Todo el mes de noviembre lo dedicamos especialmente a recordar y rezar por todos los fieles difuntos, por nuestros queridos familiares, amigos y benefactores, y de forma especial oramos con espíritu de caridad por todos aquellos que nadie recuerda ya, pero que Dios no olvida nunca, porque son hijos suyos. ¿Y qué pedimos? Que los méritos de Nuestro Señor Jesucristo, de la Virgen María y de todos los santos, les sean perdón y misericordia, y que Dios los tenga en su gloria, de vida eterna. «La oración por los difuntos, dice el Papa Francisco, sostenida por la esperanza que nos ha dado Cristo resucitado, no es una celebración del culto a la muerte, sino un acto de caridad hacia los hermanos y una asunción de las cargas de los demás.»
«Dios es un Dios de vivos«, decía Jesús (Mt 22,32).
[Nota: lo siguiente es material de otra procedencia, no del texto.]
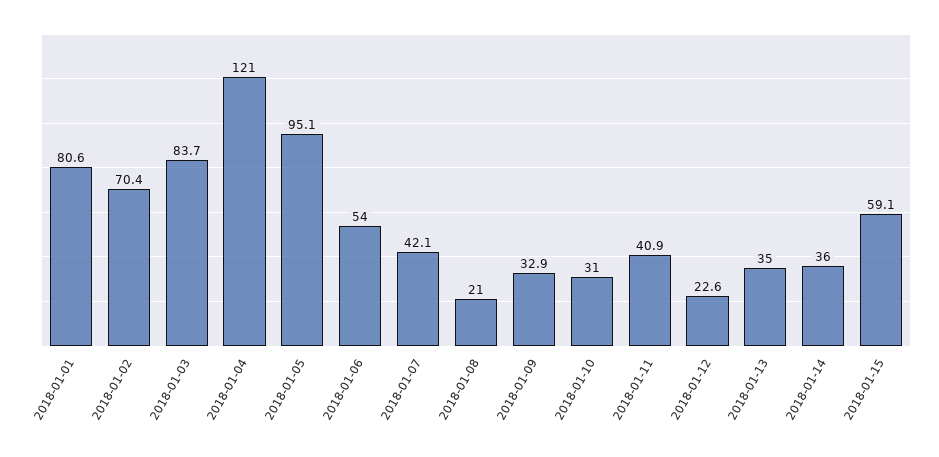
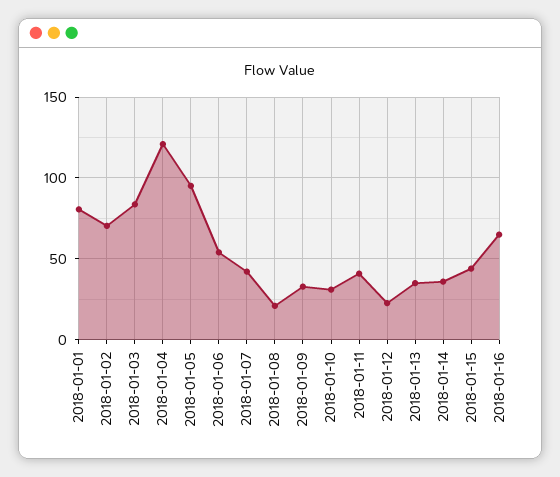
2018-01-15: 59.1 -> 45
2018-01-16: none -> 65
El amor que nos hemos tenido en esta vida no se marchita sino que se transforma y se hace aún mayor, eterno… Quien ama, ¿podría olvidar a sus muertos? De tal modo que vivir, es también vivir con los muertos que nos han precedido, y que no han dejado de existir sino que han pasado a una nueva existencia “en el Señor”, con una vida eterna, ilimitada, sobreabundante.
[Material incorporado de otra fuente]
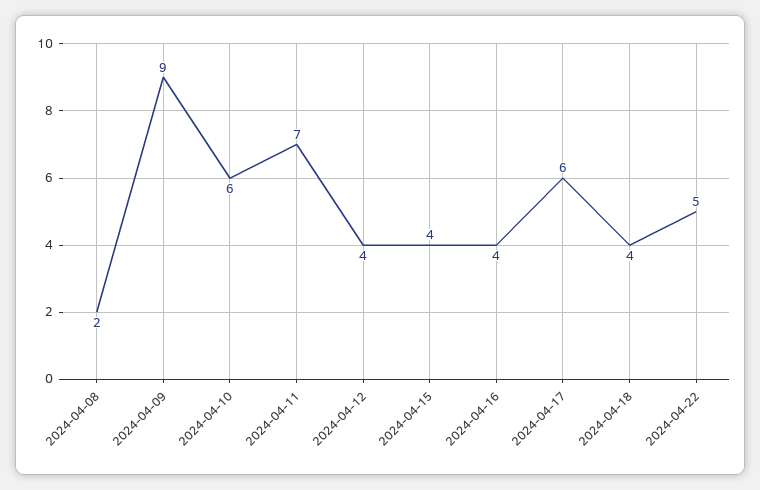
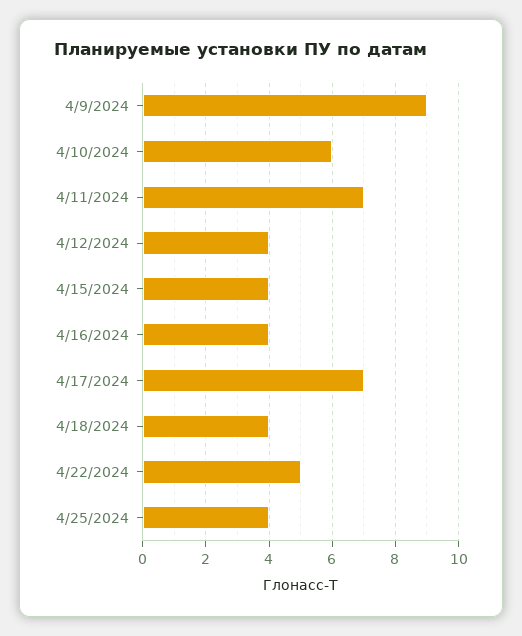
2024-04-08: 2 -> none
2024-04-17: 6 -> 7
4/25/2024: none -> 4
«Todos seremos transformados«, dice S. Pablo (1Co 15,51). Ciertamente no tenemos evidencias de esta transformación. Y cuando vamos a los cementerios, todo es silencio… Pero es que Dios quiere nuestra fe, y por eso se esconde en su silencio, para que podamos demostrarle el amor, con nuestra fe. Le gusta ser encontrado por quienes lo buscan. Y de alguna forma el silencio de Dios es imitado por el silencio de los muertos, que ya han salido de este mundo. Viven ya la infinitud de la vida y del amor de Dios, y por eso mismo su amor hacia nosotros ya no entra en los estrechos límites de nuestra pobre y finita vida de aquí abajo. Porque están vivos, callan. Debemos aprender a encontrarlos y a vivir en comunión con ellos, “por la fe”. Amar y orar por los difuntos, se convierte en signo de fe en nuestra propia resurrección.
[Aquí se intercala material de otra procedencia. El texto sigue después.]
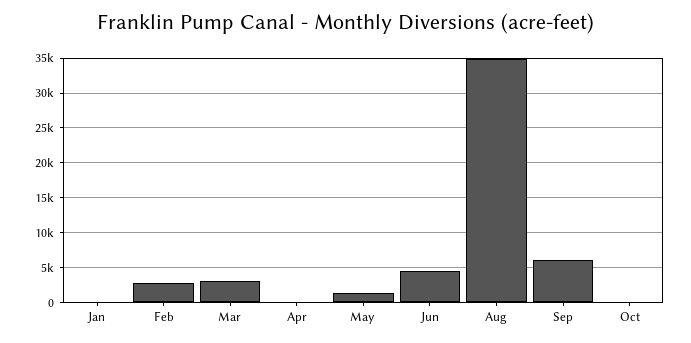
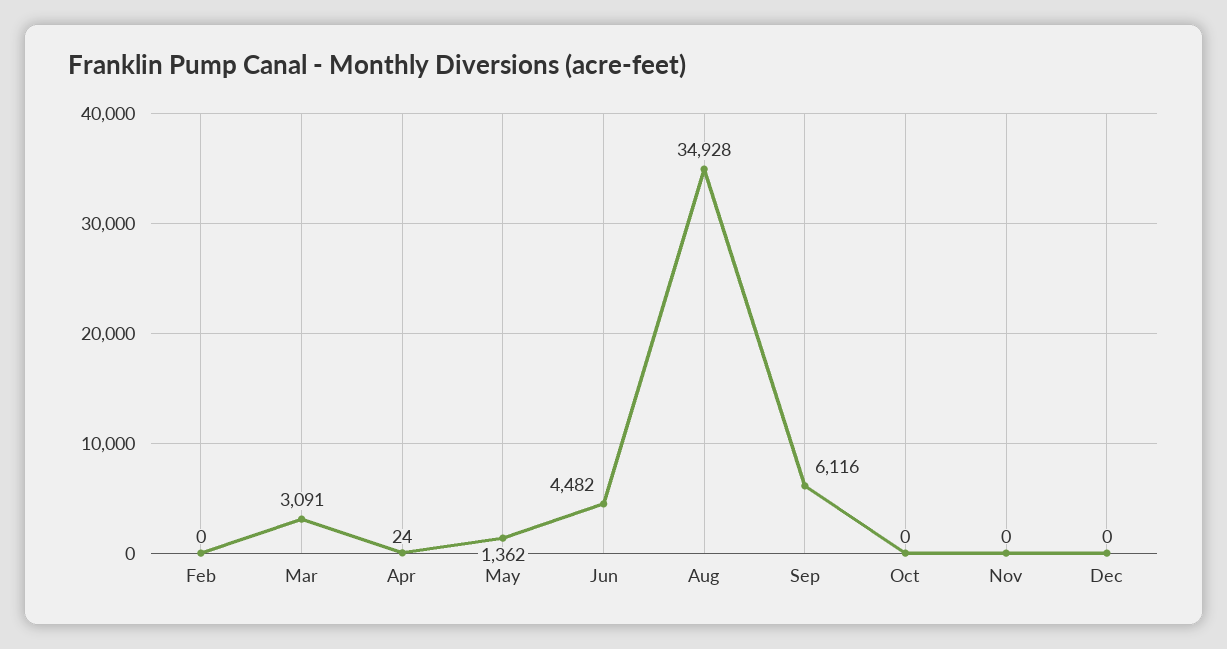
Jan: 0 -> none
Feb: 3000 -> 0
Nov: none -> 0
Dec: none -> 0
Roguemos a ese Dios silencioso, y a los silenciosos difuntos; que nuestro amor y nuestra fidelidad a Él, y a ellos, sea testimonio de nuestra fe en el Dios de la Vida. Que nuestra alma no olvide a los difuntos. ¡Ellos están vivos! Viven la misma vida de Dios, ya sin velos ni claroscuros de fe, plenitud de amor, que nunca pasará… “Ahora vemos de forma oscura –dice S. Pablo-, como en un espejo poco claro; después veremos cara a cara. Ahora mi conocimiento es limitado; después conoceré del todo, tal y como Dios me conoce. Mientras, subsisten la fe, la esperanza y el amor, las tres; pero el amor es el mayor” (1 Co 13,8.12-13). El Papa Francisco nos recomienda que “recordemos que la comunión de la Iglesia incluye no sólo a nuestros hermanos y hermanas en este mundo, sino también a nuestros seres queridos ya difuntos. Caminando en el Espíritu, hacemos la obra de misericordia espiritual de orar por ellos, para que lleguen pronto a la meta de la visión eterna de Dios. La tradición de la Iglesia siempre ha exhortado a orar por los difuntos, en particular ofreciendo el sacrificio eucarístico por ellos: es la mejor ayuda espiritual que podemos dar a sus almas, especialmente a las más abandonadas.”